Friends of all Ages

Deuteronomy 11:18-20 Imprint these words of mine on your hearts and minds, bind them as a sign on your hands, and let them be a symbol on your foreheads.  Teach them to your children, talking about them when you sit in your house and when you walk along the road, when you lie down and when you get up. Write them on the doorposts of your house and on your gates.

My youngest friend is only seventeen, and the oldest, who recently passed away, was ninety-one. True friends can be any age.  It is the connection, the hearts of two people that seem to know each other, that creates a solid, long term relationship. Everyone has acquaintances, people you've known for years that you might consider to be your friends. But a true friend will jump in the trenches with you, listen and then be brutally honest.
Sometimes a good, long phone conversation can cure the ills of the world, or at least our own personal world. Last night was such a time.  A young mom of four who has been a friend for a few years texted me with a message that a return text wouldn't suffice. So a long phone conversation ensued.

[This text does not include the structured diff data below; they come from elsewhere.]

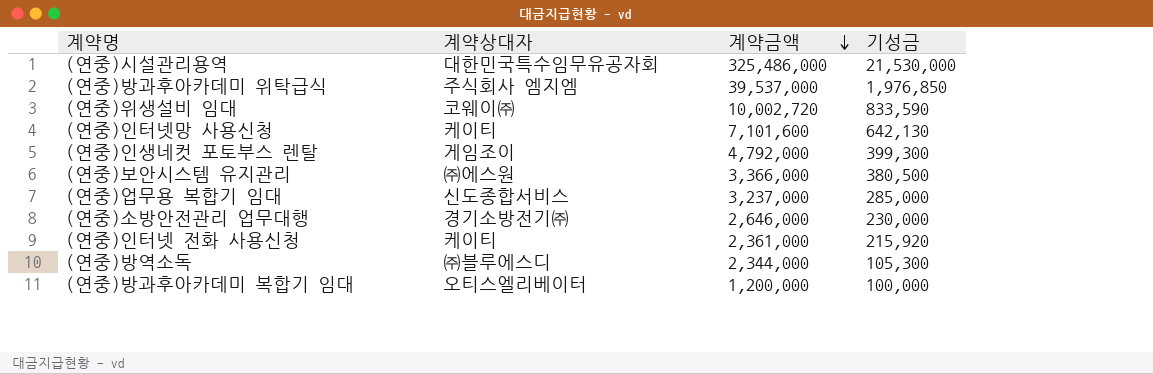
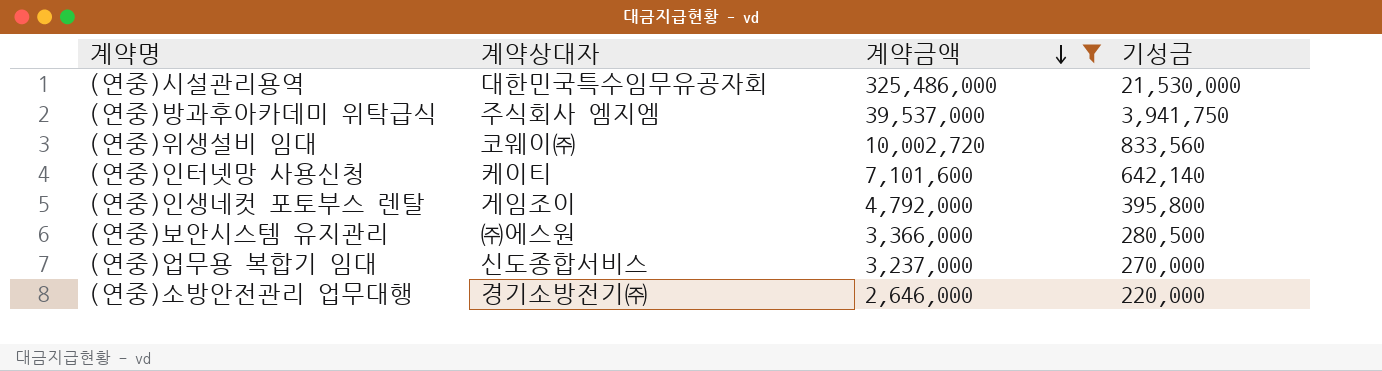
filter: none -> 계약금액 >= 2,646,000
(연중)방과후아카데미 위탁급식 | 기성금: 1,976,850 -> 3,941,750
(연중)위생설비 임대 | 기성금: 833,590 -> 833,560
(연중)인터넷망 사용신청 | 기성금: 642,130 -> 642,140
(연중)인생네컷 포토부스 렌탈 | 기성금: 399,300 -> 395,800
(연중)보안시스템 유지관리 | 기성금: 380,500 -> 280,500
(연중)업무용 복합기 임대 | 기성금: 285,000 -> 270,000
(연중)소방안전관리 업무대행 | 기성금: 230,000 -> 220,000

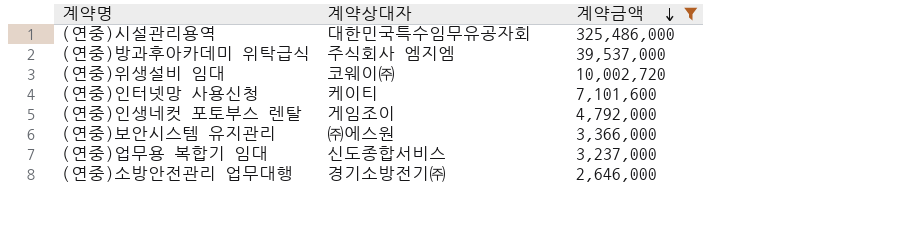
column 기성금 | position: 4 -> none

When we are in the trenches, and sometimes they do feel like war trenches, where we hunker down and hope the fighting we hear in the next room will miraculously stop, but it doesn't and we are coming undone, then we just need to vent. A two-year old toddler can overwhelm two adults with lightening speed, leaving the parents to question their abilities to see this little person through to adulthood. And when that toddler has siblings at other stages of development, the parents began to feel that everything they are doing is WRONG!
Since I don't have answers to most situations, I listen and I share.  And I remember. Once when my boys were ages one and four, they were sick, really sick.  For days all I did was hold one or both of them.  My house was in shambles, I was in shambles and I remember thinking I would not survive. I did.
She shared some of her stories and told me how she felt she wasn't doing things right, worried about making mistakes that would scar her children in the future. So I told other stories, things that happened a long time ago, things I said or did to my children that can still haunt me today. As we talked we began to laugh which is sometimes the best medicine.
 But, she said, your kids are successful adults with wonderful families, you must have done something right.  I did, I said! I prayed and I asked God to fill in the spaces that I left blank.  To give them grace in the places where I failed to teach them the right way. To give them strength in the places where I'd been weak.  We are human, we aren't going to get it right every time.
My friend had stolen an hour away from her family to have a much needed talk.  But I could hear the children, they'd found her, she had to go back to her present day life with her precious husband and family. Hopefully, with strength and hope restored to face another day fulfilling the most important calling in the world, motherhood.
 My memories were tucked away and I returned to my husband in the home we share where there are now empty bedrooms. But our conversation had helped me too.  As I told some of my own worries and stories from long ago, I realized something I've always known, but too often forget, God answers prayer.  He did fill in the blanks  And, He will fill in the empty spaces for her too.